Pedestrian Safety Guide and Countermeasure Selection System


Illustration of a modified T-intersection.

Photo by Peter Lagerwey A mini traffic circle used at a T-Intersection forces motorists to slow down.
Photo by Peter Lagerwey




Modified T-Intersections

A modified T-intersection is designed so that vehicles traveling straight along the top of the intersection are deflected slightly and forced to slow down using curb extensions, medians, or mini traffic circles (see diagram). Such intersection treatments may also be accompanied by signage and/or pavement markings to warn motorists of the treatment and to slow down. Modified T-intersections can also help to discourage cut-through traffic on local neighborhood streets by restricting certain traffic movements. Modified T-intersections should always provide bicycle and pedestrian access.


Where speeding is of concern at T-intersections (3-leg intersections) on low-volume residential or collector streets, this treatment modifies the geometry of the intersection to reduce vehicle speeds.
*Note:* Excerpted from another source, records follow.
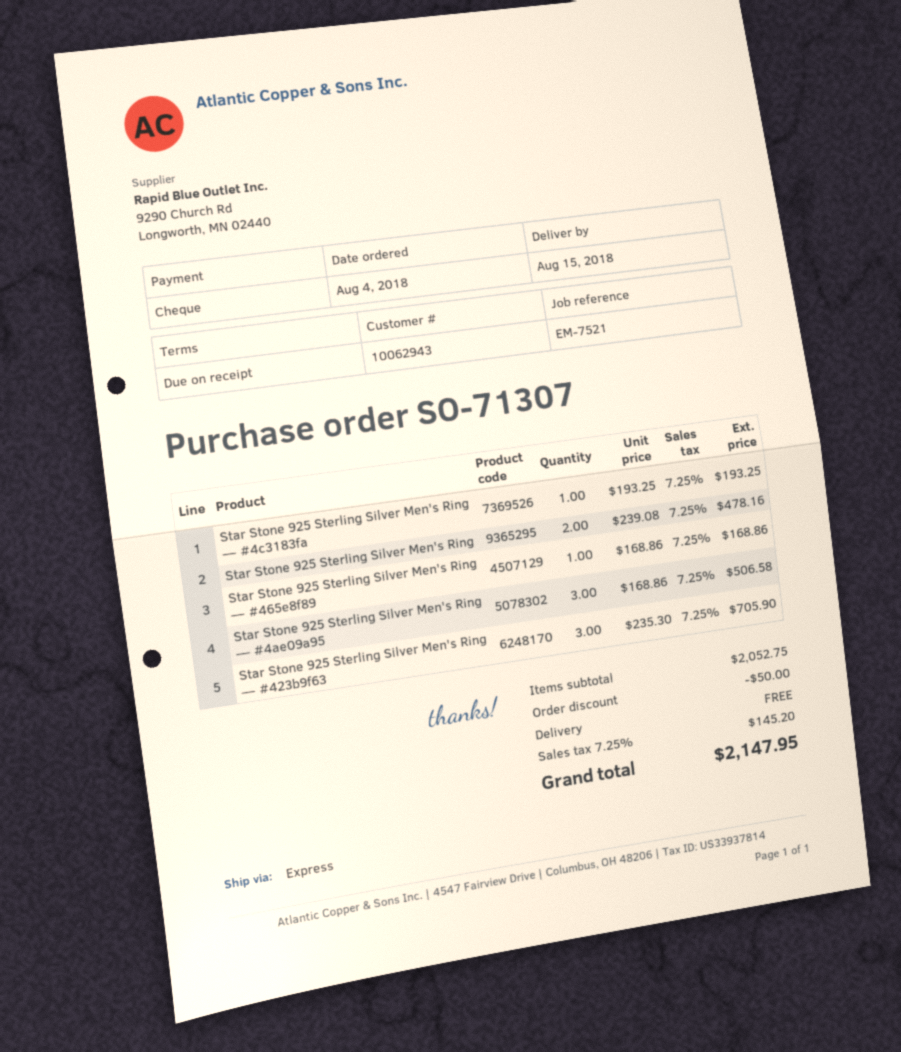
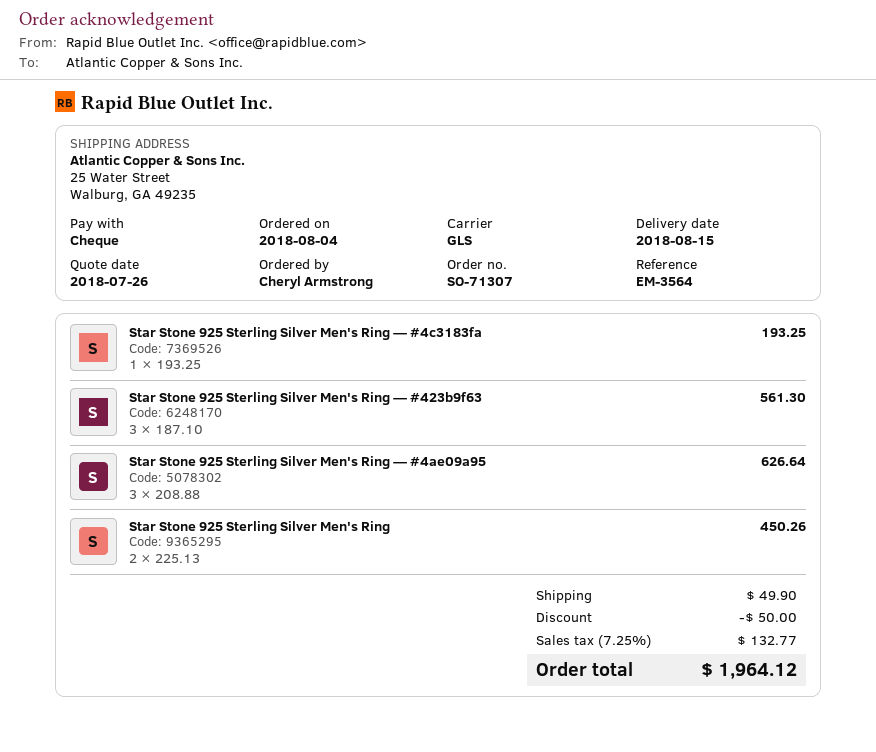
reference: EM-7521 -> EM-3564
shipping method: express -> GLS
Star Stone 925 Sterling Silver Men's Ring: 2 x 239.08 = 478.16 -> 2 x 225.13 = 450.26
Star Stone 925 Sterling Silver Men's Ring — #465e8f89: 1 x 168.86 = 168.86 -> none
Star Stone 925 Sterling Silver Men's Ring — #4ae09a95: 3 x 168.86 = 506.58 -> 3 x 208.88 = 626.64
Star Stone 925 Sterling Silver Men's Ring — #423b9f63: 3 x 235.30 = 705.90 -> 3 x 187.10 = 561.30
shipping: 0.00 -> 49.90
tax: 7.25% = 145.20 -> 7.25% = 132.77
total: 2147.95 -> 1964.12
• This treatment should be considered when vehicle volumes are low to moderate, and slower traffic speeds are desired.
• Consider installing a mini traffic circle before other treatments are considered. A mini-traffic circle may accomplish the same objective and be less costly and confusing.
• Intersection geometry, regulatory and warning signage, and/or pavement markings should clearly direct motorists at the intersection to reduce confusion regarding priority of movement.
• When designing the curb radii of curb extensions, consideration should be given to emergency vehicle access.3,4

Estimated Cost

$20,000 to $60,000, depending on the design and whether drainage and utilities need to be relocated. See the sections on curb extensions, medians, and mini circles for the specific cost of these measures.